To determine if the triangles remain congruent after a translation, we need to consider the congruency requirements. The congruent triangles in question are ΔABC and ΔDEF, and they are congruent by the Side-Side-Side (SSS) criterion. According to the SSS criterion, for two triangles to be congruent, their corresponding sides must be equal in length.
Now, let's analyze the given translation. ΔABC is translated 2 units to the left and 3 units down. This means that every point in ΔABC is moved 2 units to the left and 3 units down to obtain the corresponding point in ΔDEF.
Under a translation, the lengths of the sides of a shape remain the same. Therefore, the corresponding sides of ΔABC and ΔDEF remain equal in length. Translations only affect the position of the shape in the coordinate plane, not its shape or size.
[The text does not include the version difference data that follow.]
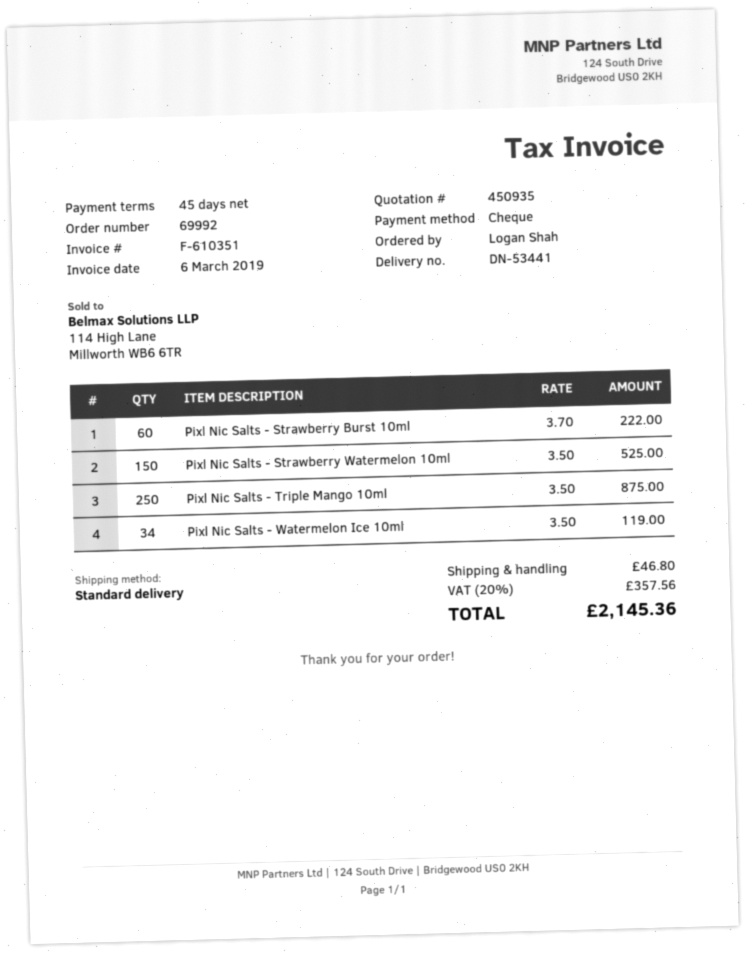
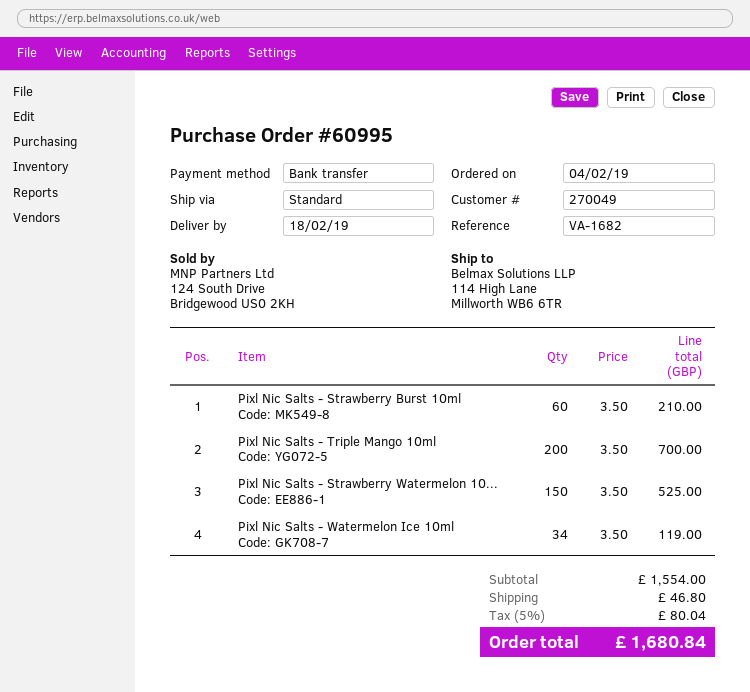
order number: 69992 -> 60995
payment method: cheque -> bank transfer
Pixl Nic Salts - Strawberry Burst 10ml: 60 x 3.70 = 222.00 -> 60 x 3.50 = 210.00
Pixl Nic Salts - Triple Mango 10ml: 250 x 3.50 = 875.00 -> 200 x 3.50 = 700.00
tax: 20% = 357.56 -> 5% = 80.04
total: 2145.36 -> 1680.84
Hence, even after the translation, ΔABC and ΔDEF will remain congruent since the Side-Side-Side criterion is still satisfied. The translation of 2 units left and 3 units down does not change the lengths of the sides, so the triangles maintain their congruence.
Damon already answered this for you.
The sides have not changed length, so the triangles are still congruent.
Think about it. Cut out a triangle and then move it around. Has it changed shape in any way?